[Task prompt] Without including any pictures, write out the data below exactly.

(Stored records)
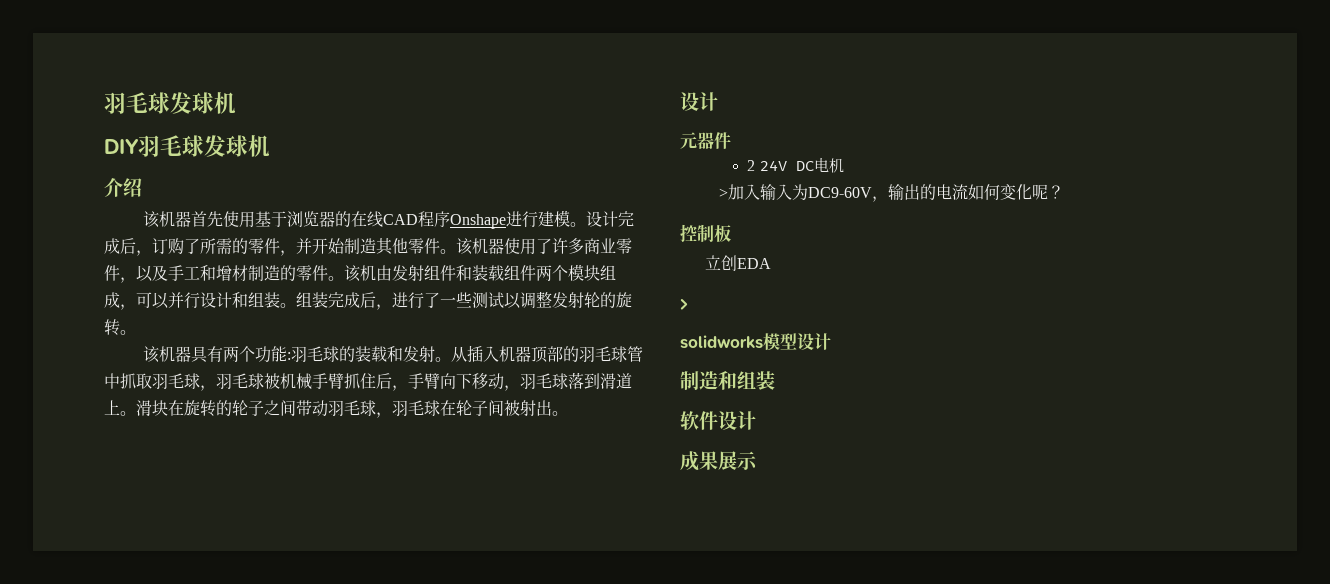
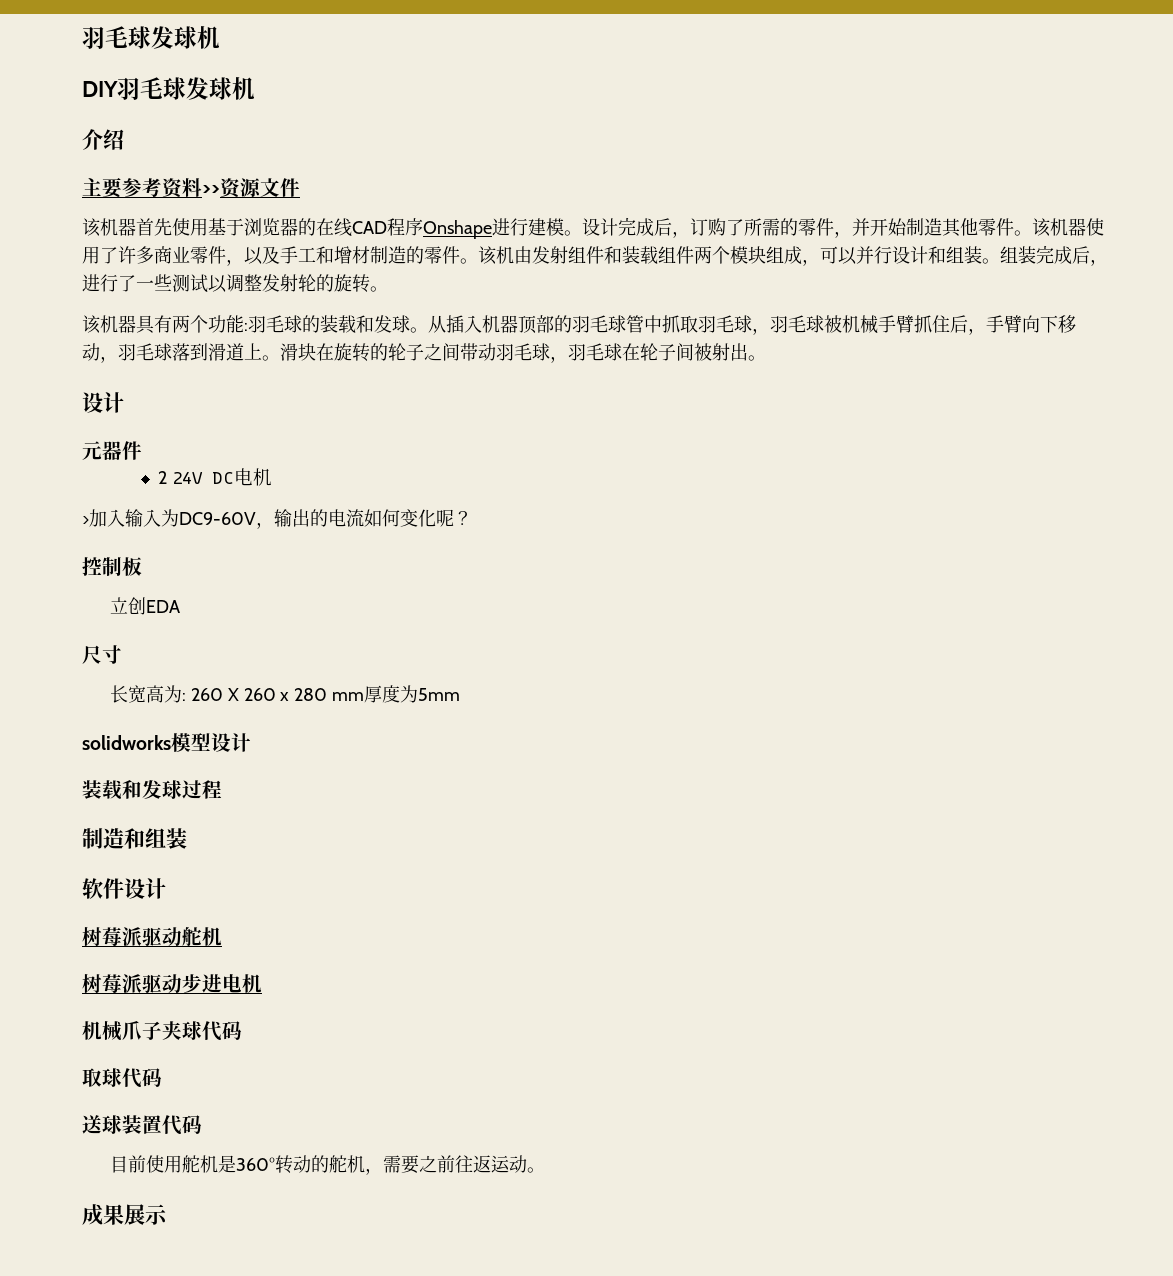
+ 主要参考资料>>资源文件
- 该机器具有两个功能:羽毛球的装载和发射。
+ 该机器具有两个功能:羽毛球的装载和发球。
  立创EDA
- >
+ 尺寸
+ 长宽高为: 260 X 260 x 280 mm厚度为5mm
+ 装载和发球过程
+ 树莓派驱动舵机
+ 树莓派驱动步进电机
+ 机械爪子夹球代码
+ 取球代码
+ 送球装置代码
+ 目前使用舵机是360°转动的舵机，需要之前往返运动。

[Solution for this problem]
+ 主要参考资料>>资源文件
- 该机器具有两个功能:羽毛球的装载和发射。
+ 该机器具有两个功能:羽毛球的装载和发球。
  立创EDA
- >
+ 尺寸
+ 长宽高为: 260 X 260 x 280 mm厚度为5mm
+ 装载和发球过程
+ 树莓派驱动舵机
+ 树莓派驱动步进电机
+ 机械爪子夹球代码
+ 取球代码
+ 送球装置代码
+ 目前使用舵机是360°转动的舵机，需要之前往返运动。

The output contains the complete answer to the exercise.